It's a bit less forgiveable at a for-profit where there's (I assume?) no tenure, and those professors are fire-able.
I had a chemistry professor that refused to go easy on us because, "I might have to work with some of you one day." As teaching was his night job.
http://ope.ed.gov/accreditation/
It does need to be reformed a bit though for what you might call the 'low end' ... that is training programs finely tuned for specific skills.
I had a math professor freshman year that explicitly canceled a lecture due to him having a hangover. Honestly this seems like a relatively minor nit to pick, as there are far greater issues to be concerned with at all levels of higher education-- for profit or otherwise.

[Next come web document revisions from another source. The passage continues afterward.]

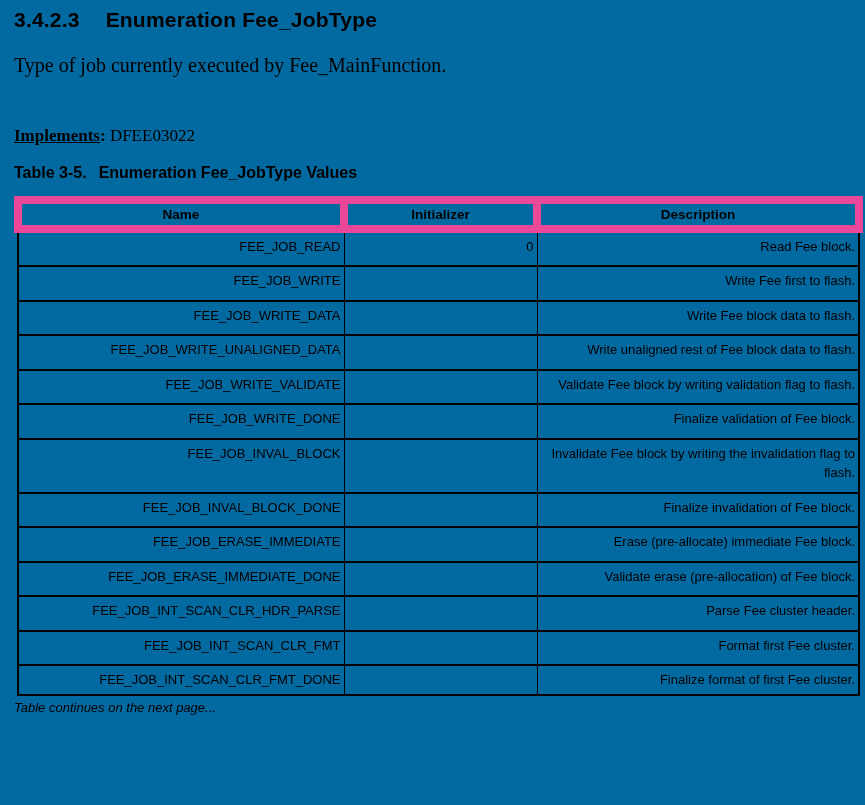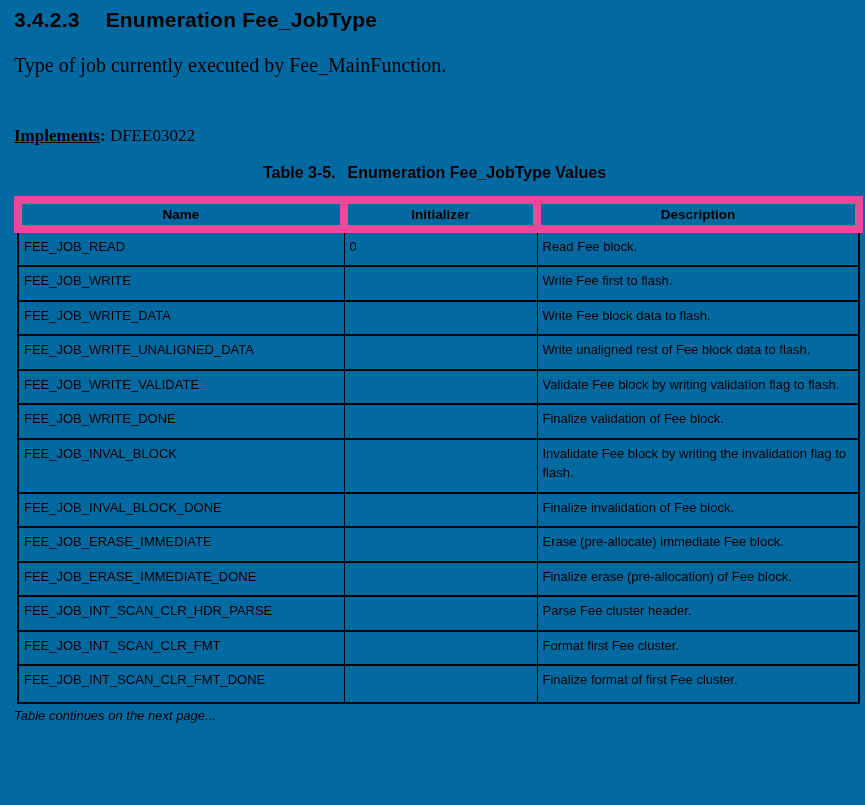--- a/index.html
+++ b/index.html
@@ -55,7 +55,7 @@
   
   .table-caption {
     margin-top: 17px;
-    text-align: center;
+    text-align: left;
     font-family: "Liberation Sans", sans-serif;
     font-weight: bold;
     font-size: 16px;

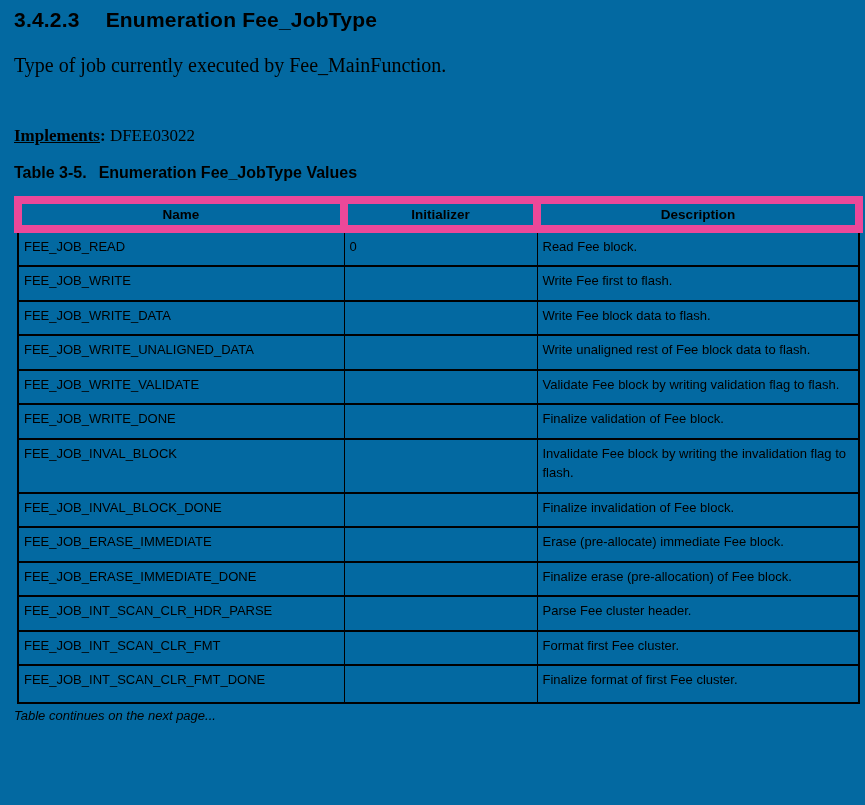--- a/index.html
+++ b/index.html
@@ -86,7 +86,7 @@
     border-top-width: 2px;
     border-bottom-width: 2px;
     vertical-align: top;
-    text-align: left;
+    text-align: right;
     padding: 4px 3px 9px 5px;
     line-height: 1.5;
     overflow: hidden;

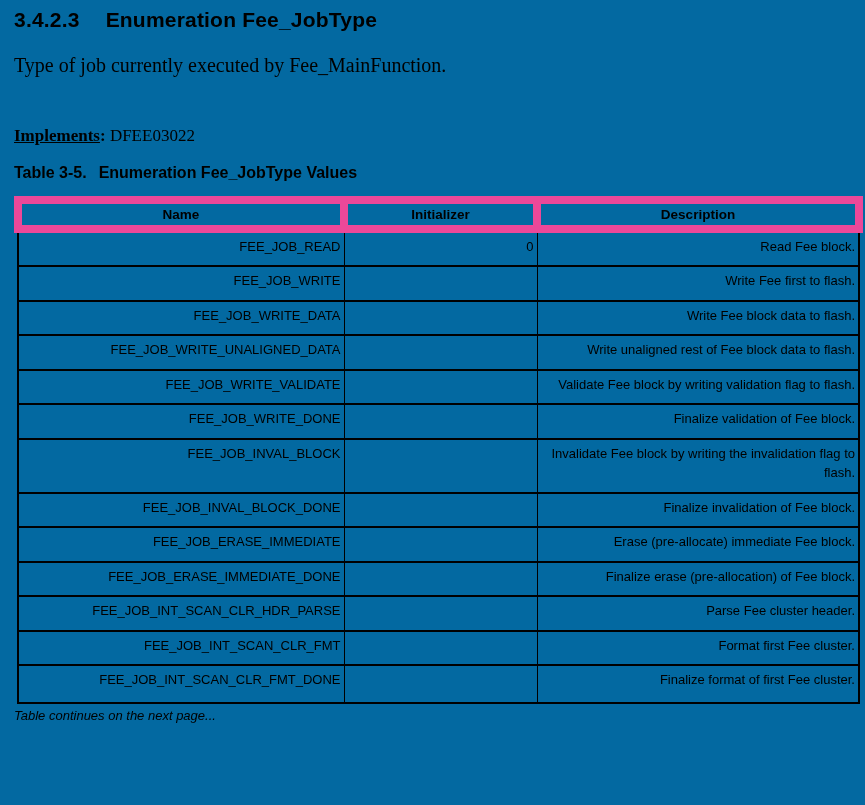--- a/index.html
+++ b/index.html
@@ -183,7 +183,7 @@
         <tr>
     <td>FEE_JOB_ERASE_IMMEDIATE_DONE</td>
     <td></td>
-    <td>Finalize erase (pre-allocation) of Fee block.</td>
+    <td>Validate erase (pre-allocation) of Fee block.</td>
   </tr>
         <tr>
     <td>FEE_JOB_INT_SCAN_CLR_HDR_PARSE</td>

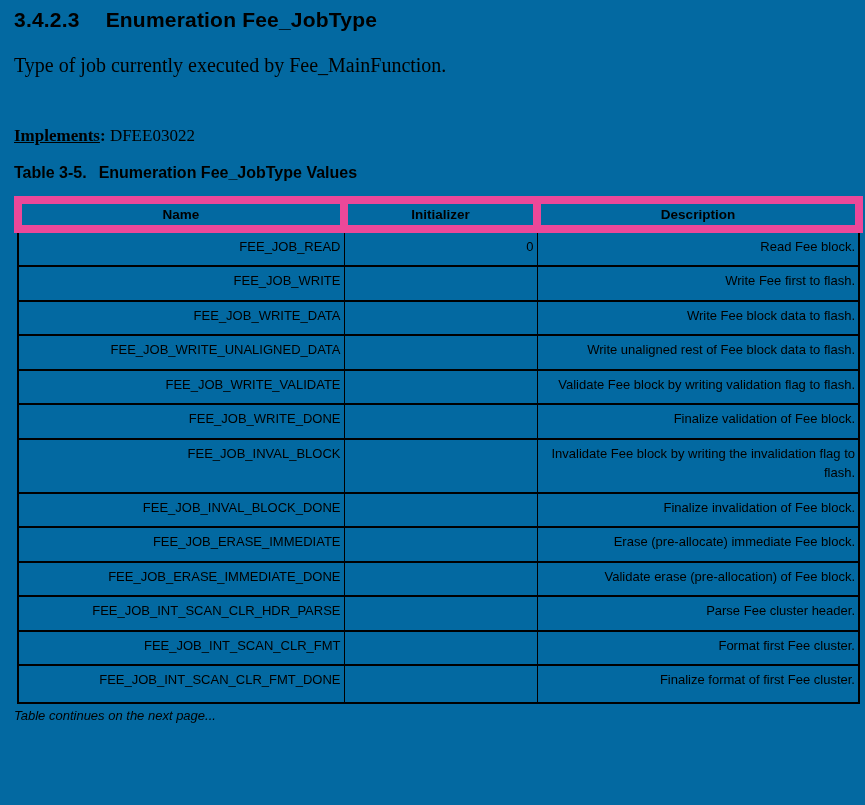--- a/index.html
+++ b/index.html
@@ -93,7 +93,7 @@
     word-wrap: break-word;
   }
   table.enum-table tbody tr:last-child td {
-    padding-bottom: 12px;
+    padding-bottom: 4px;
   }
   
   .continuation-note {

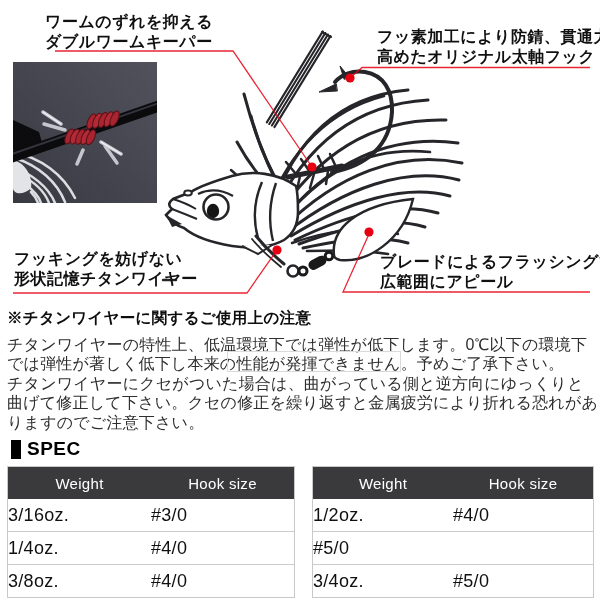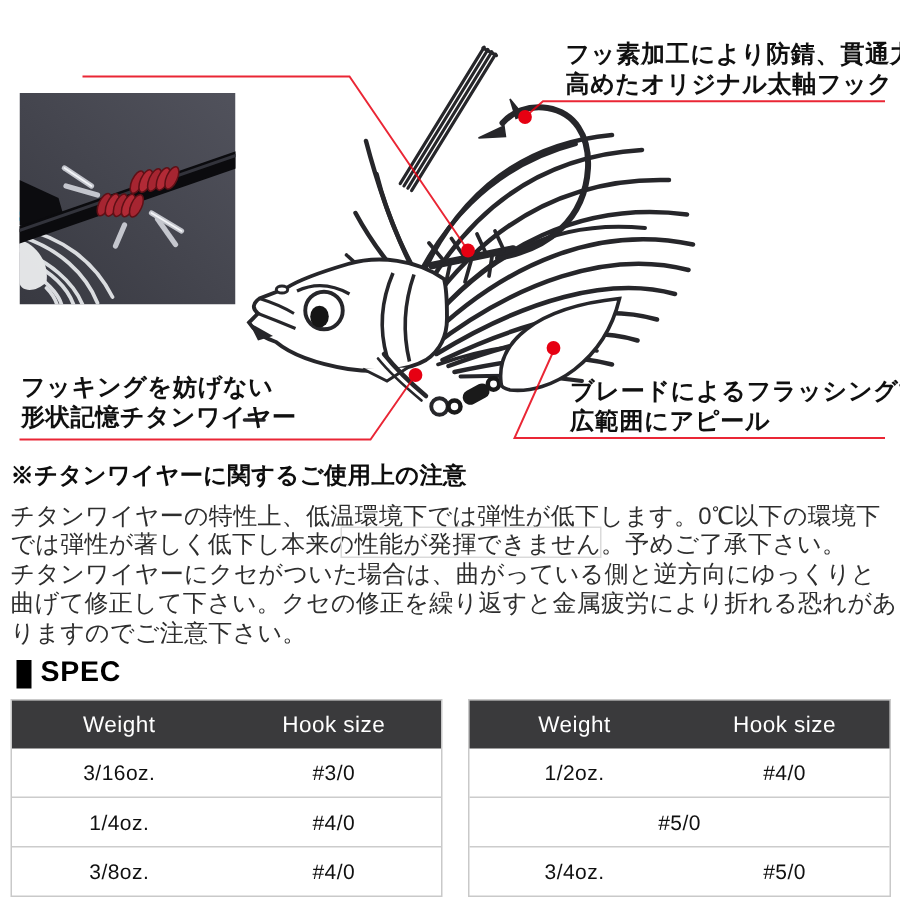--- a/index.html
+++ b/index.html
@@ -190,6 +190,10 @@
     </g>
   </svg>
 
+  <div class="co co-tl">
+    <div>ワームのずれを抑える</div>
+    <div>ダブルワームキーパー</div>
+  </div>
   <div class="co co-tr">
     <div>フッ素加工により防錆、貫通力を</div>
     <div>高めたオリジナル太軸フック</div>

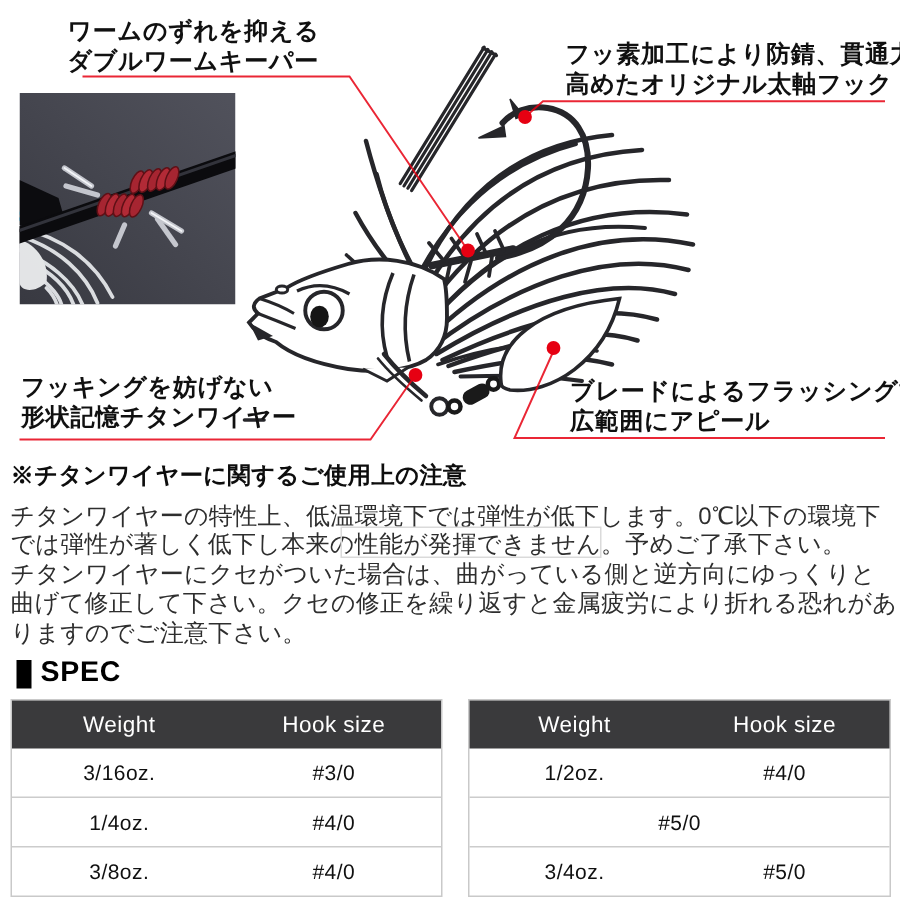--- a/index.html
+++ b/index.html
@@ -27,7 +27,7 @@
   .th{flex:1;text-align:center;font-size:15px;letter-spacing:.3px;}
   .tr{display:flex;height:32px;align-items:center;}
   .tr + .tr{border-top:1px solid #cccccc;}
-  .td{flex:1;text-align:center;font-size:14px;color:#101010;letter-spacing:.3px;}
+  .td{flex:1;font-size:18px;color:#101010;letter-spacing:.3px;}
 </style>
 </head>
 <body>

None of my professors for technology related classes ever did this, but they also had about 6 months of legitimate industry experience between them so caveat emptor with anybody who wants you to take out a loan to pay for their "education".
(Having said all of this, the slip of paper has still been worth more than it's weight in gold, for me.)
A few thousand dollars? Some things just don't weigh that much.
For the record, professors occasionally showing up hungover is by no means means confined to ITT. I went to a fairly good public university, and I had a few professors who came to an early-morning class obviously hungover once or twice (and 1 of them was a pretty good teacher). I'm quite sure the same thing sometimes happens at Ivy League schools as well.
one of them was obviously banging the female students for grades. like, really obvious, so obvious that my naive 19 year old self could tell what was going on.
one time one of my professors showed up stoned and showed us pictures of sea turtles for 90 minutes. i couldn't even make that up if i tried. luckily, he was a good teacher and it had something tangentially to do with the class.
yet another professor quit the department (or was he fired?) and started a test prep company ... for the tests he used to give. apparently they just use the same shit over and over, so hey, why not.
all of that is relatively harmless compared to the wing-nut profs that are clearly pushing a political agenda in their coursework and grading, and have absolutely no qualms about punishing you academically for having dissenting opinions.
i don't know, college is kind of a scam all around. there's a lot of fuckery afoot. it's adults doing adult things, it's not high school anymore. having been through it, i know to not to put too much faith into a 'good school' on the resume. i've heard some stories from my friends who went to ivy's and other elite private schools along these lines too. it's endemic.
i think i never liked school because all of this horseshit goes on in industry, except you get paid to deal with it instead of paying to have the privilege of being shit on by professors.
What I am trying to say is there is crap talent in every industry.